Not really. If she paid $1100 for the laptop new, plus $300 for a warranty, then their offer of $1100 in monetary compensation plus $500 store credit is more than reasonable.
* The dry cleaners were a small business, and the money he was asking for would have closed their shop down and permanently saddled them with debt. Best Buy is a major corporation that can afford this payout. It will sting them, but not completely bankrupt them.
So what. Best Buy breached a contract, plain and simple. The remedy for breach of contract is to be compensated for the damages you actually suffer, unless the conduct is so ridiculously negligent that punitive damages are merited (I have other beefs about punitive damages, but I won't go into them here). That should apply regardless of how deep the pockets are that you're trying to reach into. Best Buy may have lost her laptop - heck, one of their employees may have it at home or may have sold it for crack money, who knows. But even stalling about it for three months doesn't mean that the plaintiff was any more damaged than she would have been had they owned up to it right away.
* Crazy Pants Guy probably didn't have his social security and bank account numbers in his pants when he dropped them off. This lady probably did have such information on her laptop.
This is pretty much the only valid reason to ask the court to give the woman additional compensation, but this is dependent specifically upon DC law which specifies that the plaintiff can recover actual damages, plus court costs and reasonable attorney's fees. If actual damages turn out to be very low, the court might decide that much of the attorney's fees here are unreasonable.
* Crazy Pants Guy didn't pay $300 to guarantee that should something happen to his pants, he should be treated particularly well. This lady did.
Then the breach of the warranty contract should result in that $300 being returned to the plaintiff as damages.
* To my knowledge, Crazy Pants Guy didn't approach the dry cleaners and try to make nice with a good-faith offer to make things right.

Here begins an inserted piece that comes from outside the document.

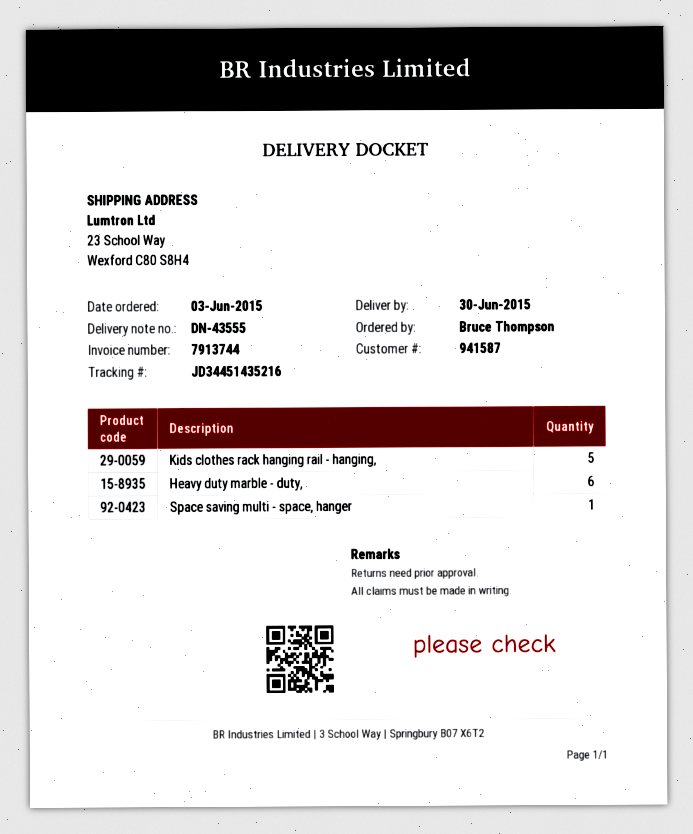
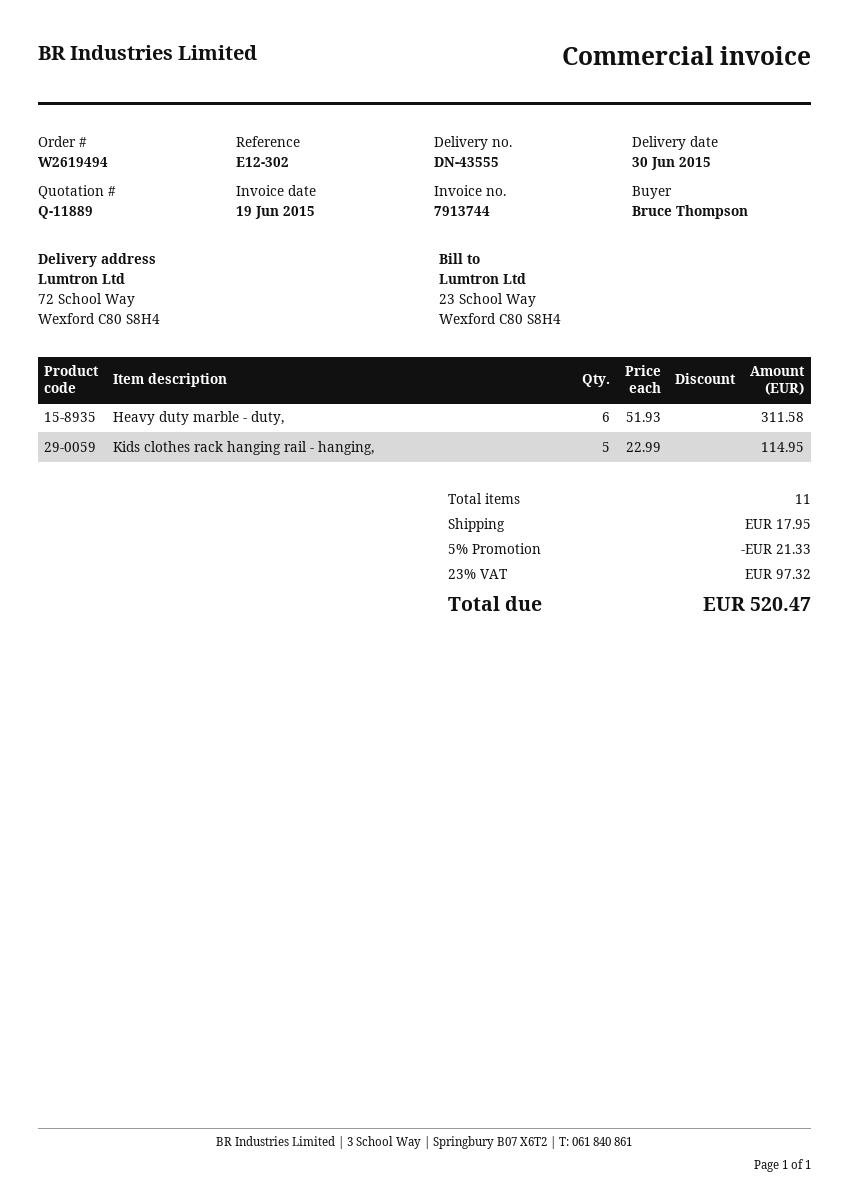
ship to: 23 School Way, Wexford C80 S8H4 -> 72 School Way, Wexford C80 S8H4
Space saving multi - space, hanger: 1 -> none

This lady did.
That's just the thing - her request wasn't reasonable, even from the outset, when she was asking for compensation in an amount that was well within the limits of a small-claims court's jurisdiction (to wit, $2110.35). She was attempting to get compensation not just for the computer itself (at the full retail price she paid for it a year earlier!) or the warranty fee, but for "pictures and music she couldn't replace" despite signing an agreement that Best Buy wouldn't be held responsible for her data, and for "time wasted being lied to," etc. etc.
Even if her request at the time was reasonable, it ballooned into an amount more than 25000 times as much (and, if you ignore the ludicrous $54 million portion of her current lawsuit, she's still asking the court to award her roughly 100 times as much as her original settlement offer. This is RIAA legal tactics, pure and simple, but somehow she gets away with it in the court of Slashdot opinion.